# Game #4: vs. Jazz 11/3 (Result: W, 96 - 85)



## shoop da whoop (Jul 6, 2006)

*Dallas Mavericks (2 - 1)*





















































* [strike] Jason Kidd[/strike] | Quinton Ross | Shawn Marion | Dirk Nowitzki | Eric Dampier*




* VS.*









*Utah Jazz (1 - 2)*




















































*[strike]Deron Williams[/strike] | Ronnie Brewer | Andrei Kirilenko | Carlos Boozer | Mehmet Okur*​


----------



## shoop da whoop (Jul 6, 2006)

*Re: Game #4: vs. Jazz 11/3*

Trying something new with the gamethreads. I think this looks better then it did


----------



## LionOfJudah (May 27, 2003)

*Re: Game #4: vs. Jazz 11/3*

Yeah, the Yawning pic of Marion wasn't cool. Especially since he wasn't laughing damnit.

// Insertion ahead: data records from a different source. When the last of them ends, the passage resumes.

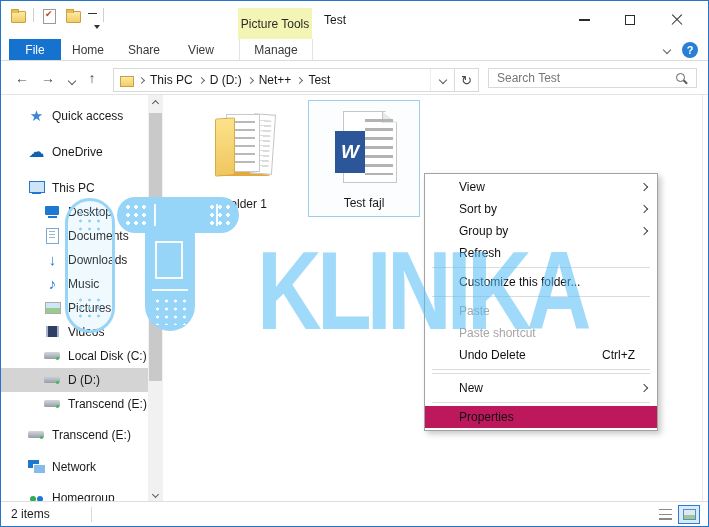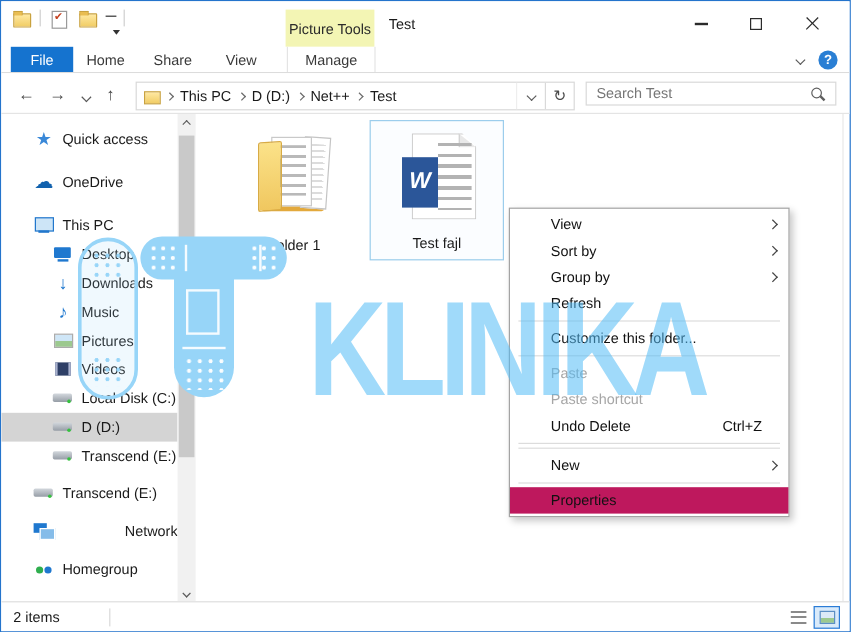--- a/index.html
+++ b/index.html
@@ -69,21 +69,21 @@
   .search-box input{border:none;outline:none;flex:1;font:inherit;color:#1a1a1a;background:transparent;}
   .search-box input::placeholder{color:#767676;opacity:1;}
   .i-search{position:relative;width:13px;height:13px;flex:none;}
   .i-search::before{content:"";position:absolute;left:1px;top:1px;width:7px;height:7px;border:1.5px solid #5f5f5f;border-radius:50%;}
   .i-search::after{content:"";position:absolute;left:8px;top:9px;width:5px;height:1.6px;background:#5f5f5f;transform:rotate(45deg);}
   
   .sidebar{position:absolute;left:0;top:94px;width:147px;height:407px;overflow:hidden;padding-top:9px;background:#fff;}
   .srow{height:24px;display:flex;align-items:center;white-space:nowrap;}
   .srow.lvl0{padding-left:27px;} .srow.lvl1{padding-left:43px;}
   .srow.sel{background:#d4d4d4;}
-  .gap12{margin-top:12px;} .gap7{margin-top:7px;} .gap8{margin-top:8px;justify-content:space-between;}
+  .gap12{margin-top:12px;} .gap7{margin-top:7px;} .gap8{margin-top:8px;}
   .si{width:17px;height:16px;flex:none;position:relative;margin-right:7px;font-size:14px;line-height:16px;text-align:center;}
   .si-star::before{content:"\2605";color:#3988d8;font-size:15px;}
   .si-cloud::before{content:"\2601";color:#1262ae;font-size:16px;}
   .si-pc::before{content:"";position:absolute;left:1px;top:1px;width:14px;height:10px;border:1.5px solid #2277cc;background:#cde5f7;}
   .si-pc::after{content:"";position:absolute;left:4px;top:12px;width:9px;height:2px;background:#2277cc;}
   .si-desktop::before{content:"";position:absolute;left:1px;top:2px;width:14px;height:9px;background:#1f78cf;border-radius:1px;}
   .si-desktop::after{content:"";position:absolute;left:4px;top:12px;width:9px;height:2px;background:#1f78cf;}
   .si-doc::before{content:"";position:absolute;left:2px;top:0;width:11px;height:14px;border:1px solid #7da7cf;background:#fff;}
   .si-doc::after{content:"";position:absolute;left:5px;top:3px;width:6px;height:8px;
     background:repeating-linear-gradient(to bottom,#9ab4cf 0 1px,transparent 1px 3px);}
@@ -260,20 +260,24 @@
     </div>
   <div class="srow lvl0 gap12">
       <span class="si si-pc"></span>
       <span>This PC</span>
     </div>
   <div class="srow lvl1">
       <span class="si si-desktop"></span>
       <span>Desktop</span>
     </div>
   <div class="srow lvl1">
+      <span class="si si-doc"></span>
+      <span>Documents</span>
+    </div>
+  <div class="srow lvl1">
       <span class="si si-down"></span>
       <span>Downloads</span>
     </div>
   <div class="srow lvl1">
       <span class="si si-music"></span>
       <span>Music</span>
     </div>
   <div class="srow lvl1">
       <span class="si si-pic"></span>
       <span>Pictures</span>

Real test for the Mavs tonight since we've had major issues dealing with Top 5 PGs since we've traded for Kidd....


----------



## croco (Feb 14, 2005)

*Re: Game #4: vs. Jazz 11/3*



shoop da whoop said:


> Trying something new with the gamethreads. I think this looks better then it did


I liked the other graphics too, they are both good.


----------



## shoop da whoop (Jul 6, 2006)

*Re: Game #4: vs. Jazz 11/3*



LionOfJudah said:


> Yeah, the Yawning pic of Marion wasn't cool. Especially since he wasn't laughing damnit.
> 
> Real test for the Mavs tonight since we've had major issues dealing with Top 5 PGs since we've traded for Kidd....


He was _so_ laughing. lol


----------



## shoop da whoop (Jul 6, 2006)

*Re: Game #4: vs. Jazz 11/3*

I think we'll be fine, we catch them on a back2back and we've had a few days rest. We I think we'll win personally.


----------



## LionOfJudah (May 27, 2003)

*Re: Game #4: vs. Jazz 11/3*



shoop da whoop said:


> He was _so_ laughing. lol


What type of Alien laughs like that????


Deron should be a Mav. Nice Texas kid like that shouldn't be punished by having to be with the Jazz...


----------



## shoop da whoop (Jul 6, 2006)

*Re: Game #4: vs. Jazz 11/3*

Maybe he was yawning, then started laughing. Yaughing?



LionOfJudah said:


> Deron should be a Mav. Nice Texas kid like that shouldn't be punished by having to be with the Jazz...


I wish.


----------



## VeN (May 10, 2005)

*Re: Game #4: vs. Jazz 11/3*



shoop da whoop said:


> Maybe he was yawning, then started laughing. Yaughing?
> 
> 
> 
> I wish.


dont we ALL, ffs imagine him leading the mavs


----------



## shoop da whoop (Jul 6, 2006)

*Re: Game #4: vs. Jazz 11/3*

Okay, I pulled the trigger.


----------



## LionOfJudah (May 27, 2003)

*Re: Game #4: vs. Jazz 11/3*



VeN said:


> dont we ALL, ffs imagine him leading the mavs


Pick and Roll with Dirk and Deron...

Man that sounds awesome.


----------



## shoop da whoop (Jul 6, 2006)

*Re: Game #4: vs. Jazz 11/3*

Jazz lost against the Rockets today, they play us tomorrow.


----------



## VeN (May 10, 2005)

*Re: Game #4: vs. Jazz 11/3*

all that supposed talent around dirk, and he still has to pull miracles out to get us over UTAH.. christ. thank god its only the beginning of the season. anyways, good win, 3-1.


----------



## Basel (Mar 31, 2005)

*Re: Game #4: vs. Jazz 11/3*

Dirk is unreal.


----------



## unluckyseventeen (Feb 5, 2006)

*Re: Game #4: vs. Jazz 11/3*

Wow, Sloan is probably the worst coach in the NBA right now.

Dirk goes off in the 4th and not one defensive adjustment... just keep the two incompetent defenders on him and.. oh, whoops! 25-point swing in a single quarter. Awesome.


----------



## edwardcyh (Dec 13, 2005)

*Re: Game #4: vs. Jazz 11/3*

Good win! About time we won one at home...


----------



## shoop da whoop (Jul 6, 2006)

*Re: Game #4: vs. Jazz 11/3*

Damn, wish I didn't fall asleep. I kinda wanna see that =(


----------



## croco (Feb 14, 2005)

I was looking at the box score and noticed that Dirk had 5 blocks too :eek8:


----------